Входя в подъезд, он отогнал от себя эти мысли, вернувшись к главной на данный момент теме. Надо бы со стариком поговорить насчет металла. Он ведь раньше как раз на сталелитейном работал.
Василич залпом оглушил граненый стакан темной пахучей жидкости и закурил «Беломор». Закурил и Родин свой мундштук, с некоторой завистью глядя на поплывший взгляд соседа.
– Поражаюсь я тебе, Мишаня. Такого удовольствия себя лишаешь, – словно издеваясь, сказал тот. – А что бабы? Все одно – стервы!
– Я вот что спросить хотел, – перебил рассуждения старика Родин, – ты помнишь, какое отношение в твое время было к титану? Ну, скажем, в середине семидесятых?
– В каком смысле? – не понял дед, щурясь от едкого дыма, заполнившего прокопченную кухню.
– Ну, дорогой он был тогда? Много ли его было?
– А, в этом! Так хоть жопой жуй. И украсть… можно было сколько угодно, если надо. Да, воровали, в лом сдавали. Бесхозность была, просто рай! Сейчас-то совсем по-другому. Тогда комуняки и сами воровали, и другим давали. А ныне радивые хозяева везде объявились, мать их в дышло! Фанерки не подберешь, не то что металл какой. А чего это ты заинтересовался? Клад, что ли, титановый нашел? – затрясся в трескучем смехе Василич и надрывно закашлялся.
– Да так, не клад, а склад. Только вот еще не знаю, то ли. – И он, достав проволоку, протянул старику. – Глянь. Оно?
Сплюнув в грязную раковину мокроту, Василич взял трясущейся рукой кусочек металла и поднес к окну, рассматривая на свету, затем понюхал и даже попробовал на вкус, поковырял желтым ногтем и вернул Михаилу:
– Похоже. Процентов на девяносто пять забожусь, что он и есть. А где взял-то?
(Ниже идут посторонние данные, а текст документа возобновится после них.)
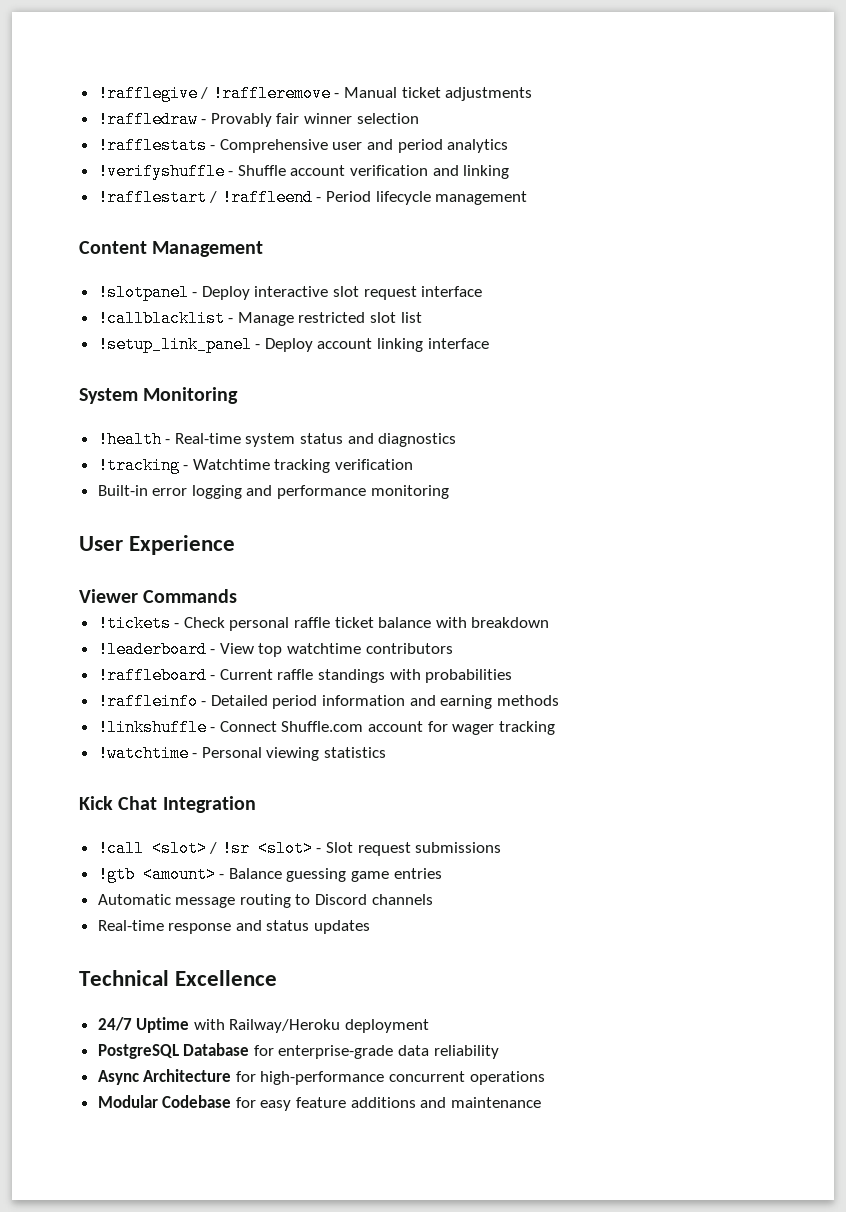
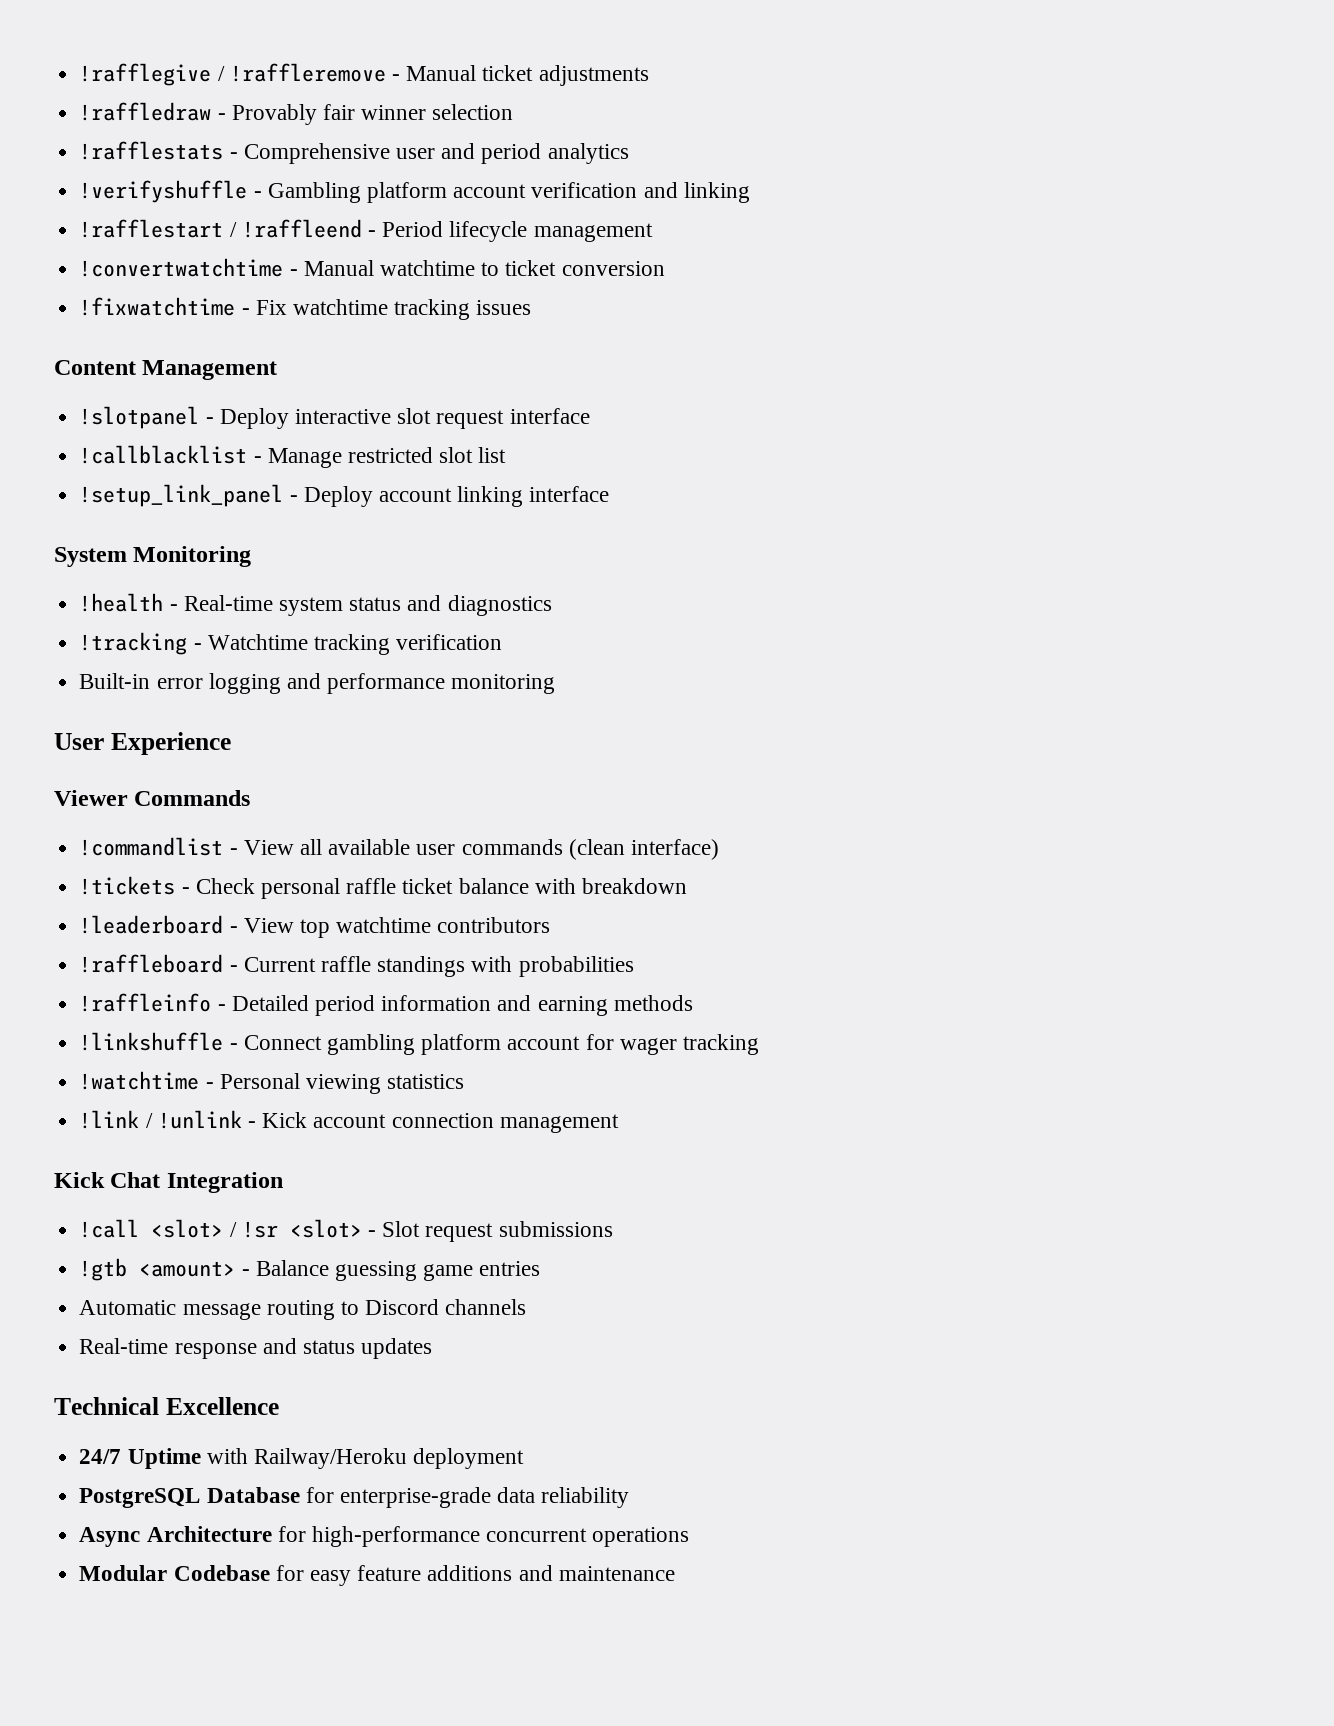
- !verifyshuffle - Shuffle account verification and linking
+ !verifyshuffle - Gambling platform account verification and linking
+ !convertwatchtime - Manual watchtime to ticket conversion
+ !fixwatchtime - Fix watchtime tracking issues
+ !commandlist - View all available user commands (clean interface)
- !linkshuffle - Connect Shuffle.com account for wager tracking
+ !linkshuffle - Connect gambling platform account for wager tracking
+ !link / !unlink - Kick account connection management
– Я не брал и брать не собираюсь. Просто интересно стало.
– И много там этого добра? Плесни-ка мне еще. А то, говорят, если сам себе наливаешь, спиться можно, – захихикал дед, протягивая стакан.
– Точно еще не знаю. В завтрашнюю ночь хочу посчитать все как следует, – ответил Михаил, наполняя стакан.
– Ну, я те так скажу, титан всегда раз в десять дороже стали был. Это, конечно, не редкоземельный, но свою цену всегда имел. Вот проволока эта страсть дорогая какая. Эта и в двадцать раз круче будет. Она сейчас, если не ошибусь, не меньше тысячи. Минимум. Это за килограмм, заметь. Вот и считай за тонну. Но это как изделие, а не на лом, – потер руки Василич и, взяв граненый, снова разом опорожнил его. – Подай-ка мне вон ту карамельку. Зелененькую. Так много там ее на твоем складе?
– Не на моем, – уклончиво ответил Михаил.
– Ну и дурак! – снова засмеялся и зашелся кашлем сосед.
– А лист прокатный из титана? Небольшой.
– Ну, листы гораздо дешевле. Хотя тоже ничего так пойдет. По пятисоточке, может. Или побольше, – предположил Василич, сплевывая теперь в банку с окурками.
Днем Михаил выспался в своей комнате, поставив будильник на семнадцать ноль-ноль. А ровно в шесть уже стоял у широких мраморных ступеней НИИ «Химик», ожидая Сольникова. Тот появился в четверть седьмого. В темно-сером костюме и при галстуке. Родин в своей спецовке выглядел на его фоне форменным бомжом. Даже неудобно стало приблизиться к своему бывшему однокласснику, походящему на министра. Не за себя. За него.
– Миха! – помахал он ему холеной рукой, спускаясь вниз и белозубо улыбаясь во весь рот.
Они обменялись крепким рукопожатием и похлопыванием по плечу, как в старые добрые времена.
– Ты уж извини за внешний вид, Паша. Как бы тебя не скомпрометировать своим видом. Это я со смены, уж извини, – начал оправдываться Родин.
– Да хорош тебе! – снова хлопнул его по плечу Павел. – Ну что, поехали куда-нибудь, посидим? Или ты и впрямь завязал?